If the Labour Party gets into government, it plans to sting higher earners with tax demands, says the Mail.

THOUSANDS of top teachers face an income tax hit under Labour finance plans.
School heads and their deputies will be among 5,000 workers who will take a hit in their take home pay.
Plans unveiled by the shadow Chancellor John McDonnell could cost staff hundreds of pounds extra a year.
Anyone earning more than £80,000 would be expected to pay 45 per cent income tax – the rate currently kicks in at £150,000.
The Tories claimed last night that the move destroyed Labour claims “ordinary workers” wouldn’t be affected by any changes.
Figures released by the Department for Education show that it would affect at least 5,200 state school heads and their number twos.
School leaders on the starting salary of £111,007 would be hit with an extra tax bill of £1500.

NHS

Our NHS staff have been sneaking peeks at our medical records, says the Times.

More than 150 NHS staff have been investigated in the past 16 months for reading patient records without an obvious reason.
In August 2017 Britain’s privacy watchdog threatened “serious consequences” for those found prying into confidential health data without a valid cause, and the Information Commissioner’s Office (ICO) promised prosecutions.
The ICO has since investigated 155 staff for allegedly snooping on medical records. Only seven were prosecuted, according to data released under freedom of information laws. Three escaped with cautions.
Phil Booth, of the privacy group Medconfidential, said: “Despite official warnings, staff are looking at patients’ records inappropriately: a clear breach of the law. Even more concerning is what seems to be a lack of proper enforcement.”

The future of antibiotics is examined in the Telegraph.

Imagine a world where every day operations, like caesareans or hip replacements, were considered too risky to perform. Or where, as the Secretary of State for Health Matt Hancock said at the World Economic Forum at Davos this week, “a simple graze could be deadly”.
Yet experts believe such a vision could be reality as soon as 2050, with more than 10 million people dying each year due to antimicrobial resistance (AMR). To put that into context, that’s more than the amount of people who are estimated to die from cancer annually.
AMR is the result of antibiotics being overused on common bacteria, which are mutating to withstand the drugs.

Wine

In another blow to the French, it seems English wine has been receiving plaudits, reports the Telegraph.

It has already been beating French Champagne in taste tests.
Now thanks to climate change and the south of England’s chalky soils, English sparkling wine is set to go global following a record grape harvest last year.
Nyetimber, the UK’s leading producer, has announced plans to expand to Asia and India this autumn.
It follows a 400 per cent rise in sales following growing demand from Europe and America for home-made fizz, with England set to become one of the world’s leading producers of wine by 2100.

And if you fancy ordering wine by post, it could now come through your letterbox says the Mail.

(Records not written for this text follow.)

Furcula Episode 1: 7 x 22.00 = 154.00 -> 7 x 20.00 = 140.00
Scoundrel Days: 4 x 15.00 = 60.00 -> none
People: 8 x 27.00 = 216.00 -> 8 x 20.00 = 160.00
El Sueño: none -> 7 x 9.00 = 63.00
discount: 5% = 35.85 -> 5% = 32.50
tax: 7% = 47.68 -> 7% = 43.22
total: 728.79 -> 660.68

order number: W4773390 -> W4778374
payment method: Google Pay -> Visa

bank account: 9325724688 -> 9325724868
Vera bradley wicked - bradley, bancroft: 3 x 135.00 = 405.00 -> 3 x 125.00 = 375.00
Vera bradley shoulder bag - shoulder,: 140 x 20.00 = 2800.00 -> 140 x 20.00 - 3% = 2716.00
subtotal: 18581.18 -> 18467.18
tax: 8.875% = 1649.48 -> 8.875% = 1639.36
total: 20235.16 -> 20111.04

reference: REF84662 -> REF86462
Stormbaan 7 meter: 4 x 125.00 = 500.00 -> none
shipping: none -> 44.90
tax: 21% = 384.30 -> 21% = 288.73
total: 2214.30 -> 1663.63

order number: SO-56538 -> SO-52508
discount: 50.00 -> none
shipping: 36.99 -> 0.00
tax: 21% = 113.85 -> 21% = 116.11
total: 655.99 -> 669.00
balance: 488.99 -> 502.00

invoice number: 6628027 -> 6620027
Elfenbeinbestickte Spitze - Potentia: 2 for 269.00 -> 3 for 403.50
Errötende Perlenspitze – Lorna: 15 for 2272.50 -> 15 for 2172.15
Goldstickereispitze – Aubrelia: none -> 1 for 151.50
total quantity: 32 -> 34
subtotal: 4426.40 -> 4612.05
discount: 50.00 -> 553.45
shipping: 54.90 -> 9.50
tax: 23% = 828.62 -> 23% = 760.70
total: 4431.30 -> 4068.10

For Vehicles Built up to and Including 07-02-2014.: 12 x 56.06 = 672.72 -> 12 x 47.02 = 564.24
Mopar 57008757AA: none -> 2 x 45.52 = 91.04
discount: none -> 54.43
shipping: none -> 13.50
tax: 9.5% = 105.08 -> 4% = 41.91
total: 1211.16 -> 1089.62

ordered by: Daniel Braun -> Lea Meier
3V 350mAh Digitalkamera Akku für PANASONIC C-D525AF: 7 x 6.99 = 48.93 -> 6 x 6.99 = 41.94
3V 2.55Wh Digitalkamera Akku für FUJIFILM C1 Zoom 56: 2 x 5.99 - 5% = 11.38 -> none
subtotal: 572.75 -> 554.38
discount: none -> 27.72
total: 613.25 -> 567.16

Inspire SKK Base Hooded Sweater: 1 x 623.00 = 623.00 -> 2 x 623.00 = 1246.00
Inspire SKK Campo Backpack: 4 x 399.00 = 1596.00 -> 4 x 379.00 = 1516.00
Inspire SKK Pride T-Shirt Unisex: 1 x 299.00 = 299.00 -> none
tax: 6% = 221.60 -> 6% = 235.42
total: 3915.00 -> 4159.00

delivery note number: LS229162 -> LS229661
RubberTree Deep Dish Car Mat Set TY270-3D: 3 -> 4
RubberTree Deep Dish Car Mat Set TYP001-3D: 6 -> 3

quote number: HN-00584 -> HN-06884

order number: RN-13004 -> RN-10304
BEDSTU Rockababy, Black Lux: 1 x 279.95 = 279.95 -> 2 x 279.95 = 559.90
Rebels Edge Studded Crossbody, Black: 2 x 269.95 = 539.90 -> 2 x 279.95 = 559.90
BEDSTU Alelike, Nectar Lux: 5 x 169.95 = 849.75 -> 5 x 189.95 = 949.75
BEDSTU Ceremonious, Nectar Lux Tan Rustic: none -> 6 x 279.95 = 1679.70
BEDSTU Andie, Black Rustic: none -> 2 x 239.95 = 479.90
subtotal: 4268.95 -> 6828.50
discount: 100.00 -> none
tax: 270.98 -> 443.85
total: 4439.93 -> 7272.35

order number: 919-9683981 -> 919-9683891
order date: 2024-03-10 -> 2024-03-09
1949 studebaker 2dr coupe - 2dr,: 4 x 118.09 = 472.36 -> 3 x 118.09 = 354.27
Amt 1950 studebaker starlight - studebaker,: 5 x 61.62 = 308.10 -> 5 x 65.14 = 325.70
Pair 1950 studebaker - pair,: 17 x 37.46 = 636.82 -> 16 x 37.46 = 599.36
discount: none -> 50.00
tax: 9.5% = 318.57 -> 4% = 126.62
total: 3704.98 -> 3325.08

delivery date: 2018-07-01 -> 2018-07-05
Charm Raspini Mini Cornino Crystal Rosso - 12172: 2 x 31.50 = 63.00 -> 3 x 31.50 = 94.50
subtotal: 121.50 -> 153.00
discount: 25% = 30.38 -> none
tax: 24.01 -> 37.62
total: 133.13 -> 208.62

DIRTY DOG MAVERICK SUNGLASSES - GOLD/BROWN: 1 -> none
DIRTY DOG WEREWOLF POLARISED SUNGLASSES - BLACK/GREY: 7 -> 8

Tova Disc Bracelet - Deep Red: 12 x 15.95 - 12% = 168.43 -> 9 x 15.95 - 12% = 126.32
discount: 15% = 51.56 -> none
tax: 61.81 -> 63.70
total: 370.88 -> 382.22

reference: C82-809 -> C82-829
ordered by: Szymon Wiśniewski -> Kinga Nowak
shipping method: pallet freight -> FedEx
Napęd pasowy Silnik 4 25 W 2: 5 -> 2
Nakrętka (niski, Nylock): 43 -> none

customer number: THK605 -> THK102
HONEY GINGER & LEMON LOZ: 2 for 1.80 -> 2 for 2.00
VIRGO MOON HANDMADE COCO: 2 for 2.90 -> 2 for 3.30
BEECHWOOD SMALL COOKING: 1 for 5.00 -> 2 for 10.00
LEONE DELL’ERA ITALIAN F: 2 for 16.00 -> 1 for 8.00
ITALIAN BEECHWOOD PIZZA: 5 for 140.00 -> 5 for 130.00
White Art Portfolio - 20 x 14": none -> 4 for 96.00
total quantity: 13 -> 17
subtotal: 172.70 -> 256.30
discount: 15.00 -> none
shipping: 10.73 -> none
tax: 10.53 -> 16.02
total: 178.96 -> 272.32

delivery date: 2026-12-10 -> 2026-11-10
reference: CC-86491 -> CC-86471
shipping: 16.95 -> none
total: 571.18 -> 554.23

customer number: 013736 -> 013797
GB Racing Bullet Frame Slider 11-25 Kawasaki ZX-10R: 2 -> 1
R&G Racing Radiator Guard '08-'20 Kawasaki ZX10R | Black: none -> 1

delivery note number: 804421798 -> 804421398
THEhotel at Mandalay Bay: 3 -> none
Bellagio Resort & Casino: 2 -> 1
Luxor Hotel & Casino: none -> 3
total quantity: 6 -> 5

An online wine merchant is to start delivering bottles that can fit through letter boxes – so that customers will never miss a delivery again.
Naked Wines, whose parent company is Majestic, will start dispatching the unusual Garcon Wines products that still hold the standard 750ml but are half the width.
Founder Joe Revell came up with the ingenious idea two years ago after listening to a friend complain about missing their order, reports the Sunday People.